(TASK ITEM) Restate the listing below line for line and word for word, without the pictures.

══ MATERIAL SUPPLIED

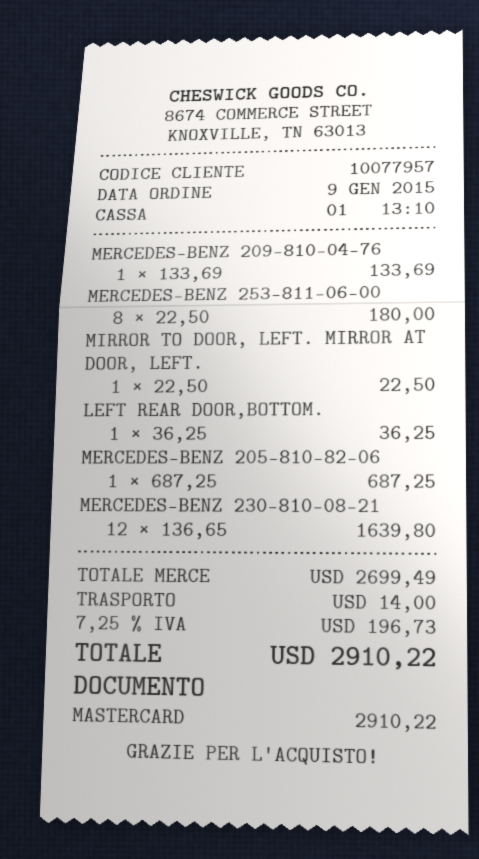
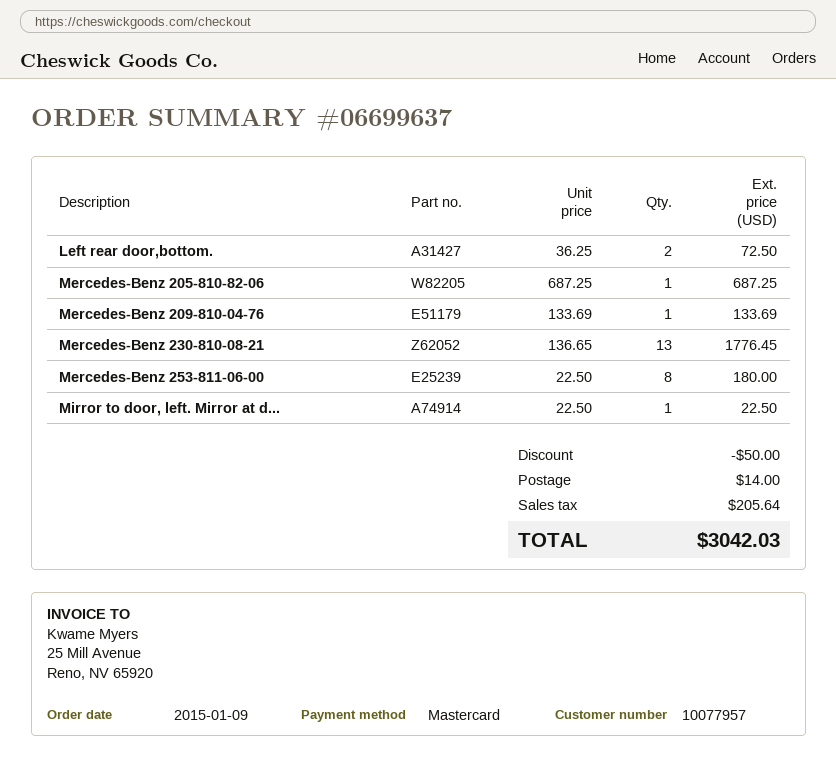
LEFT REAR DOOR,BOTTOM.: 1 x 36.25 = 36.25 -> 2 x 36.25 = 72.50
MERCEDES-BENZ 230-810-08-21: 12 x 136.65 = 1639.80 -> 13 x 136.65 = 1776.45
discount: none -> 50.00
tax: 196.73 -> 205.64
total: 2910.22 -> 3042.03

════

(SOLUTION FOR THIS PROBLEM)
LEFT REAR DOOR,BOTTOM.: 1 x 36.25 = 36.25 -> 2 x 36.25 = 72.50
MERCEDES-BENZ 230-810-08-21: 12 x 136.65 = 1639.80 -> 13 x 136.65 = 1776.45
discount: none -> 50.00
tax: 196.73 -> 205.64
total: 2910.22 -> 3042.03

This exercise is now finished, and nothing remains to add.